Start of RECORDS FOR THIS TASK
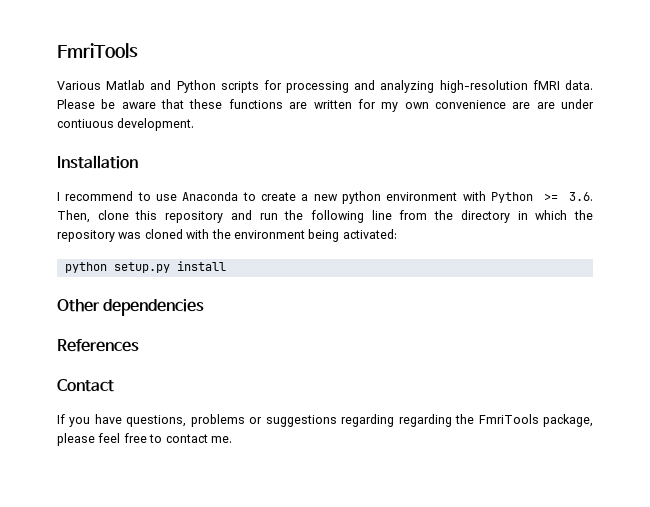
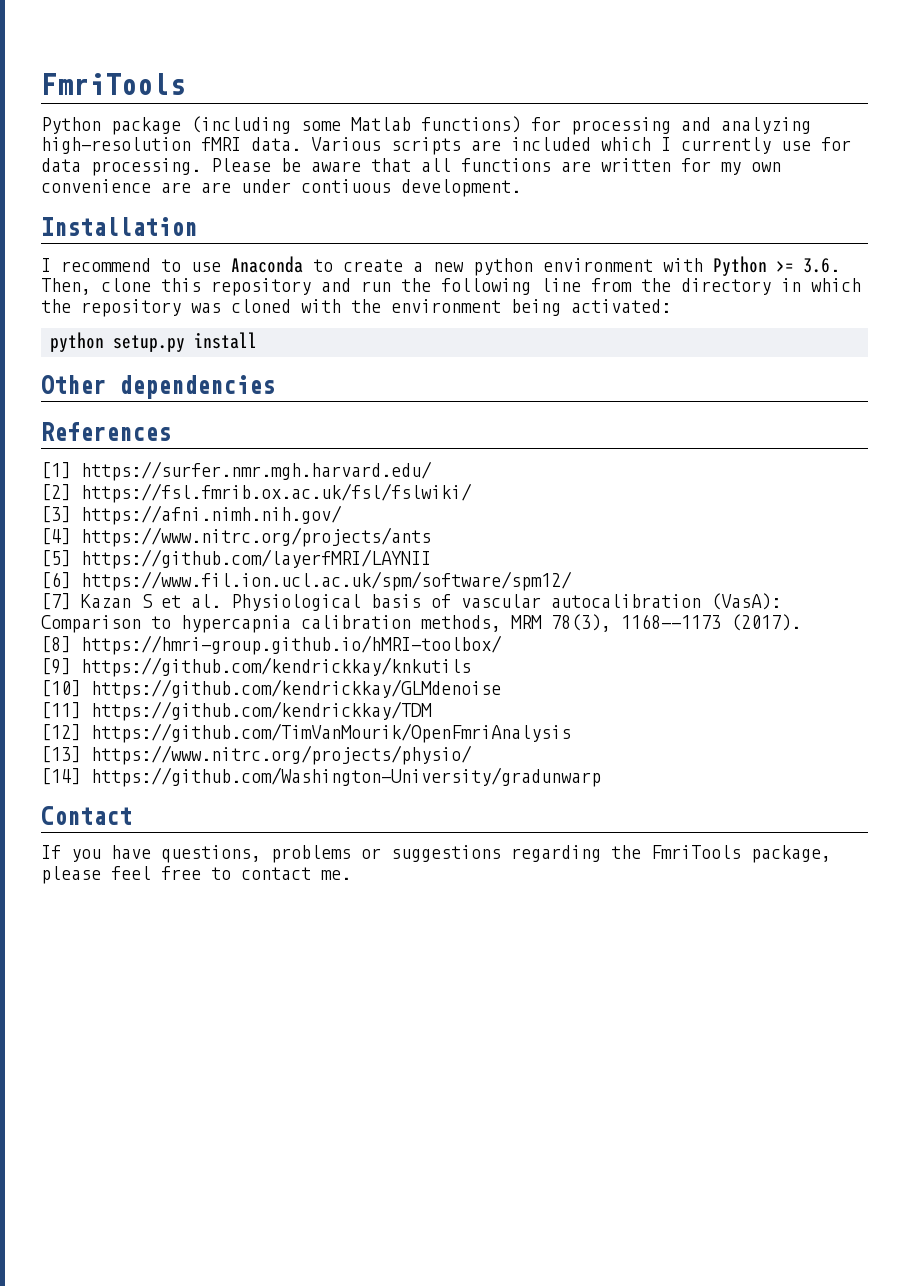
- Various Matlab and Python scripts for processing and analyzing high-resolution fMRI data.
+ Python package (including some Matlab functions) for processing and analyzing high-resolution fMRI data.
+ Various scripts are included which I currently use for data processing.
- Please be aware that these functions are written for my own convenience are are under contiuous development.
+ Please be aware that all functions are written for my own convenience are are under contiuous development.
+ [1] https://surfer.nmr.mgh.harvard.edu/
+ [2] https://fsl.fmrib.ox.ac.uk/fsl/fslwiki/
+ [3] https://afni.nimh.nih.gov/
+ [4] https://www.nitrc.org/projects/ants
+ [5] https://github.com/layerfMRI/LAYNII
+ [6] https://www.fil.ion.ucl.ac.uk/spm/software/spm12/
+ [7] Kazan S et al. Physiological basis of vascular autocalibration (VasA): Comparison to hypercapnia calibration methods, MRM 78(3), 1168--1173 (2017).
+ [8] https://hmri-group.github.io/hMRI-toolbox/
+ [9] https://github.com/kendrickkay/knkutils
+ [10] https://github.com/kendrickkay/GLMdenoise
+ [11] https://github.com/kendrickkay/TDM
+ [12] https://github.com/TimVanMourik/OpenFmriAnalysis
+ [13] https://www.nitrc.org/projects/physio/
+ [14] https://github.com/Washington-University/gradunwarp
- If you have questions, problems or suggestions regarding regarding the FmriTools package, please feel free to contact me.
+ If you have questions, problems or suggestions regarding the FmriTools package, please feel free to contact me.

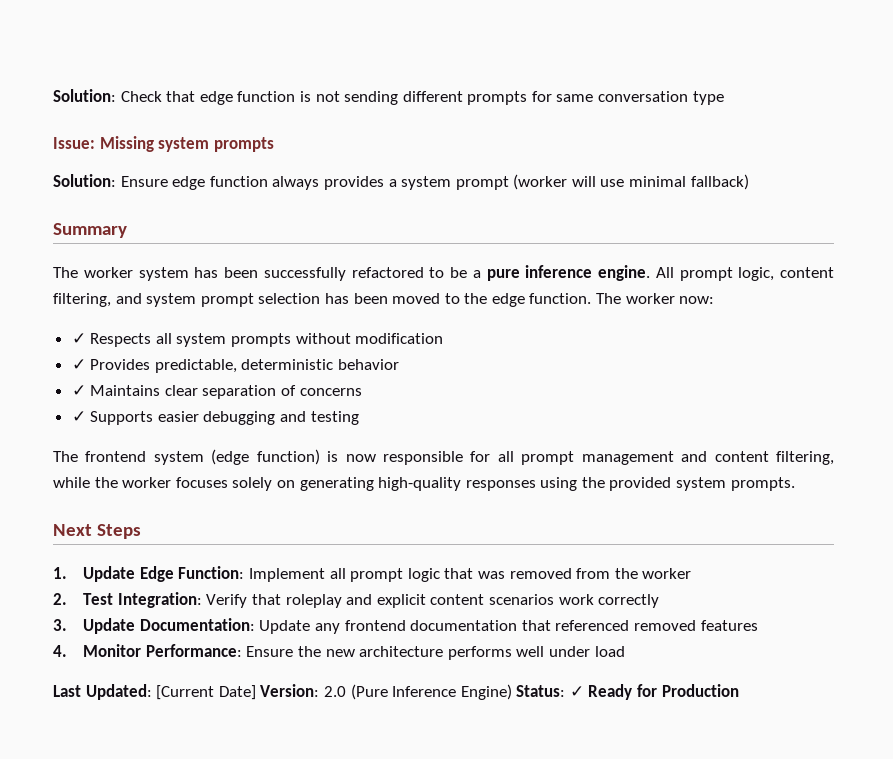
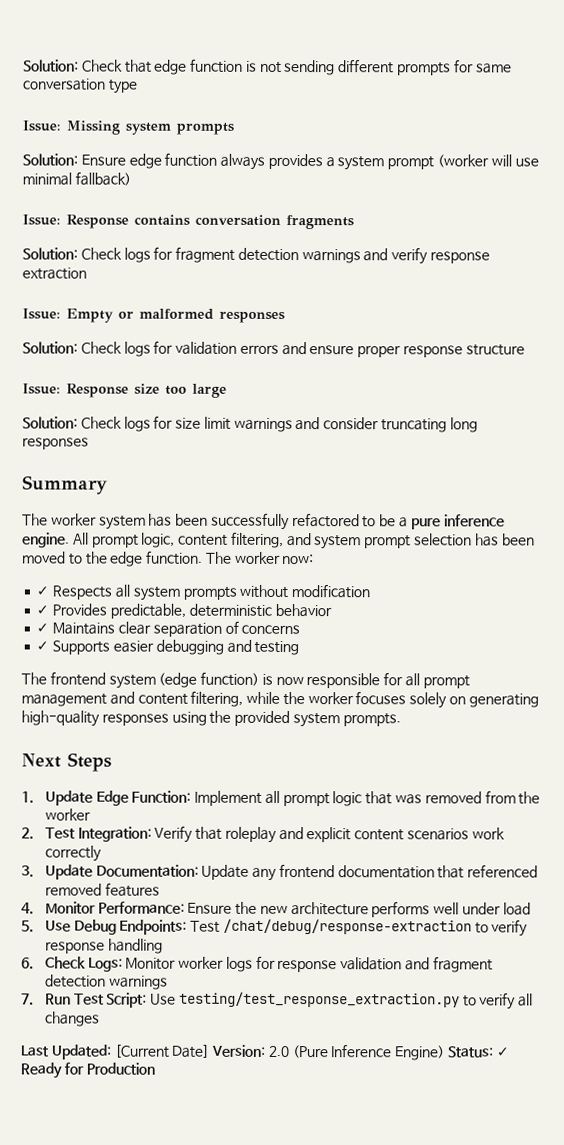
+ Issue: Response contains conversation fragments
+ Solution: Check logs for fragment detection warnings and verify response extraction
+ Issue: Empty or malformed responses
+ Solution: Check logs for validation errors and ensure proper response structure
+ Issue: Response size too large
+ Solution: Check logs for size limit warnings and consider truncating long responses
+ 5. Use Debug Endpoints: Test /chat/debug/response-extraction to verify response handling
+ 6. Check Logs: Monitor worker logs for response validation and fragment detection warnings
+ 7. Run Test Script: Use testing/test_response_extraction.py to verify all changes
End of RECORDS FOR THIS TASK
• PROBLEM REQUIREMENTS: Your answer should consist of copies of the lines above that include the string "aware".

• FINISHED TASK:
- Please be aware that these functions are written for my own convenience are are under contiuous development.
+ Please be aware that all functions are written for my own convenience are are under contiuous development.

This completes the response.